Mohammed Merah (23), who was killed at his apartment on Thursday after a 30-hour standoff, was a Muslim—one of at least twenty million who now inhabit the European Union. The “context” was duly provided by The New York Times: “Much of the concern about domestic terrorism in Britain, Belgium, Germany and France has focused on these young people, who may have had little formal religious education but are susceptible to calls for jihad, especially when their own lives have been marked by disappointment, crime, racism and joblessness.”
The suggested narrative about this “soft-spoken and alienated youth” is clear:
The variants on the theme of “racism” as the root of all evil in France are too numerous to quote or hyperlink. The Associated Press report, carried by dozens of newspapers all over the United States, took note of the supposedly “chronic and ambient discrimination within French society.” The Islamist terrorist and the neo-Nazi, for La Stampa’s editorialist, are “two opposite nightmares which live side by side.” According to The Scotsman, “the neo-Nazi threat” is real and by no means diminished by the killer’s identity. “France is a deeply racist country, and Toulouse will only make that worse” was Adrian Hamilton’s headline in The Independent, with the French merely transferring their resentments from Jews to Arabs.
This is all predictable liberal nonsense. The key neglected aspect of the Merah case is that he should have been marked, tracked, and prevented from carrying his murderous plans years ago. We now know that Merah had traveled to Pakistan and Afghanistan to undergo terrorist training in Pakistan’s tribal areas along the Afghan border, but what happened next is unclear. French investigator say that he was arrested in Afghanistan and handed to the United States military, which “put him on the first plane headed back to France.” A Pentagon spokesman on detainee issues confirmed that he had been taken into custody by the police in Kandahar a few years ago, but that it remained unclear whether he had been released or turned over to American, French or some other NATO nation control after that.

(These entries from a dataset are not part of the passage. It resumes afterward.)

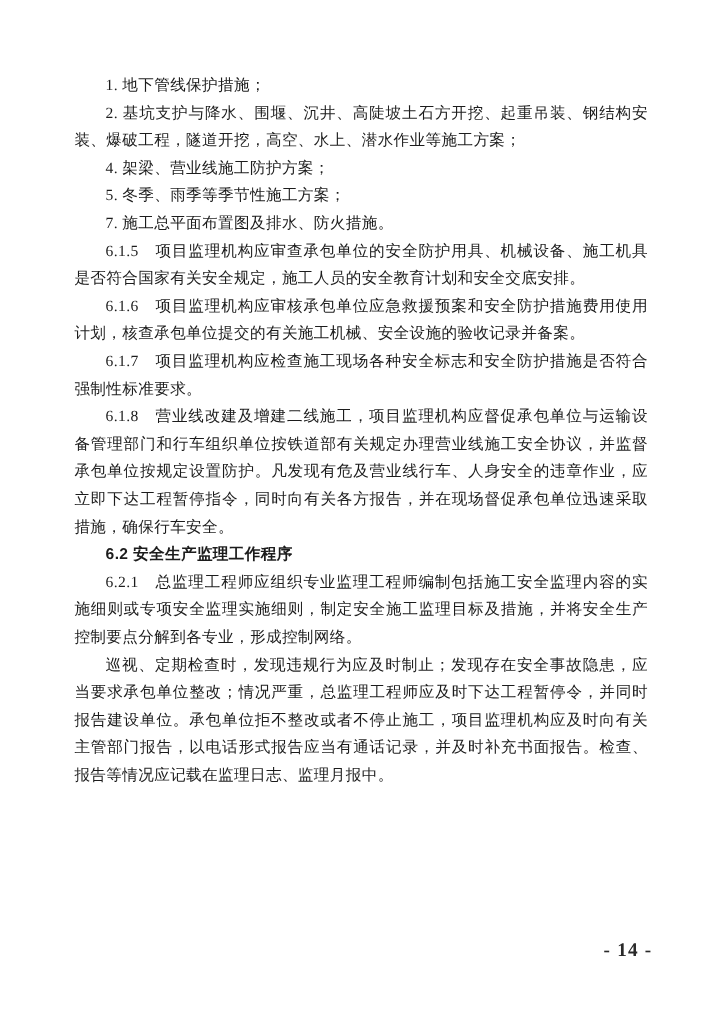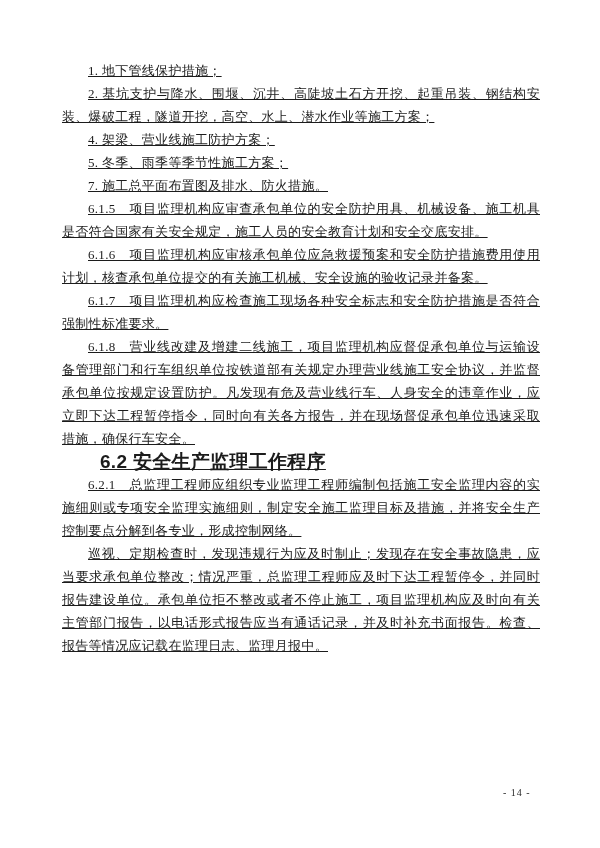--- a/index.html
+++ b/index.html
@@ -21,7 +21,6 @@
     top: 59px;
     left: 62px;
     width: 478px;
-    text-decoration: underline;
   }
   .content p {
     margin: 0;

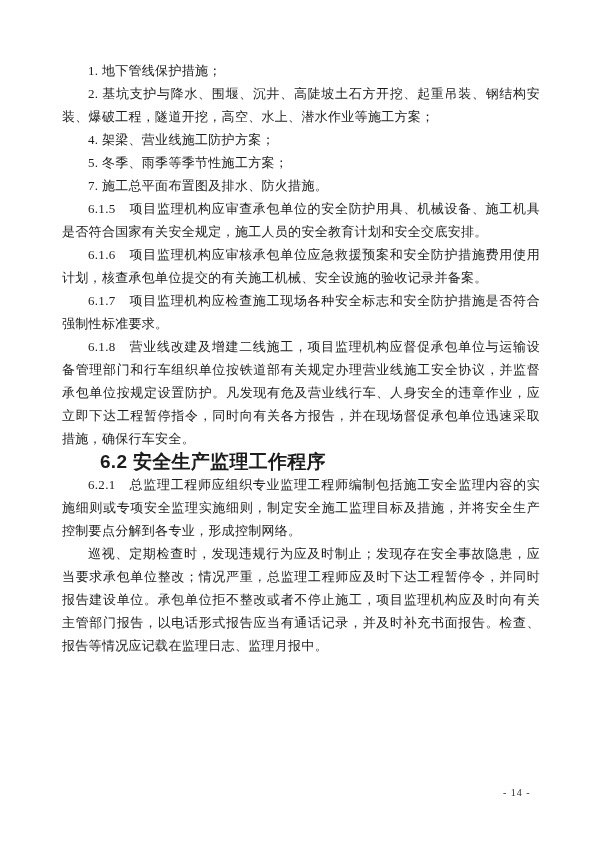--- a/index.html
+++ b/index.html
@@ -33,7 +33,7 @@
   .content p.heading {
     font-weight: bold;
     font-family: "Liberation Sans", "DejaVu Sans", sans-serif;
-    font-size: 19px;
+    font-size: 13px;
   }
   .footer-pageno {
     position: absolute;

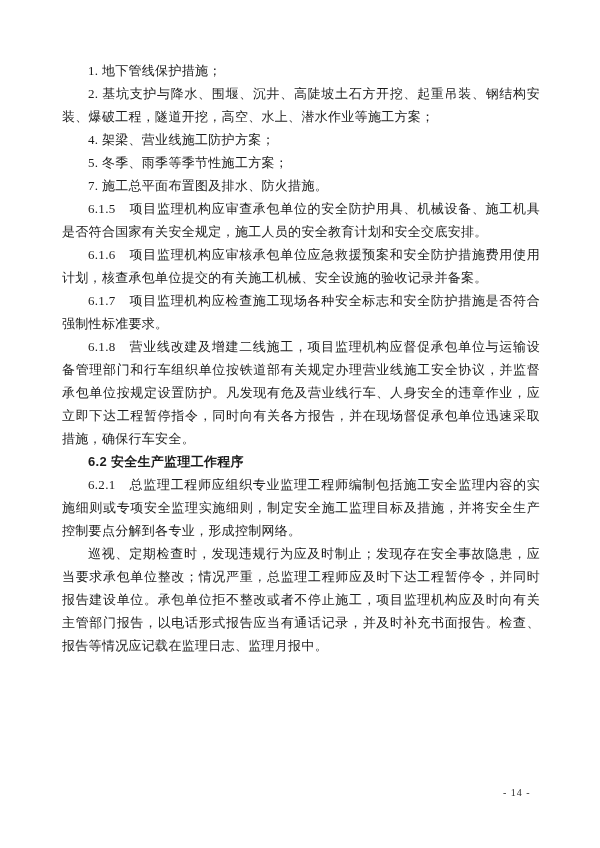--- a/index.html
+++ b/index.html
@@ -39,10 +39,11 @@
     position: absolute;
     top: 786px;
     left: 503px;
-    font-size: 10px;
+    font-size: 16px;
     line-height: 14px;
     color: #2a2a2a;
     letter-spacing: 1px;
+    font-weight: bold;
   }
 </style>
 </head>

The reason for confusion was revealed by The New York Times, which noted that Merah would have been difficult to track as he moved around the world, “because he left the country as a French citizen and had a French passport [and] could have returned through a third country like Turkey or Thailand to avoid detection.”
The problem of Muslim terrorists with Western passports is not new, and the solution exists: European countries (as well as the United States) need laws that will treat a Muslim citizen’s links with Islamic extremism—amply documented in Merah’s case—as grounds for the removal of citizenship and deportation to the suspect’s country of origin, or in Merah’s case his parents’ country of origin. The only obstacle to such reasonable and morally as well as legally justified course is the self-destructive mindset of the Western liberal society itself.
Once it is accepted that a bona fide Islamist cannot and should not be a citizen of a secular Western state—and that realization will eventually sink in, after dozens, perhaps hundreds more lives are lost—the political will can be easily translated into legislation. Those who preach or promote jihad from Marseilles to Malmo, and advocate the introduction of sharia in the non-Muslim host-societies, can and should be treated in exactly the same manner as ideological extremists of other hues who preach violence. It will be a long and hard struggle to open the eyes of legislators and legal regulators that Islam itself is a radical, revolutionary ideology, inherently seditious and inimical to Western values and institutions, but it can be done. If France now gets closer to that realization, Merah’s victims will not have died in vain.
Other necessary measures would then follow, such as preventing illegal invasion and not only halting but reversing “legal” immigration from the Muslim world into Europe, North America and the Antipodes. For those who stay, introducing profiling is essential: not all Muslims are terrorists, but all significant transnational terrorist networks that threaten Western countries’ national security and way of life are composed of Muslims. Merah’s case is a timely reminder that a person’s appearance, origin, and apparent or suspected beliefs should raise red flags at airport security checkpoints and elsewhere. Routine profiling needs to be legitimized as an essential tool of trade of law enforcement. The possession of a Western passport should no longer be treated as a potential terrorist’s “right,” and must not exempt him from due scrutiny.
The only French political figure of prominence capable of understanding the necessity of such measures is Marine Le Pen. Le Pen, currently ranked third in the polls of presidential candidates for the April 22 election, says France must “wipe out” the Islamist threat and accused the authorities of systematically minimizing it. “We have underestimated the rise of radical Islam in our country,” Le Pen said. “We didn't want to see it, out of weakness or for electoral reasons…”
After a grim week for France it is to be expected that her message will be heard more clearly than before.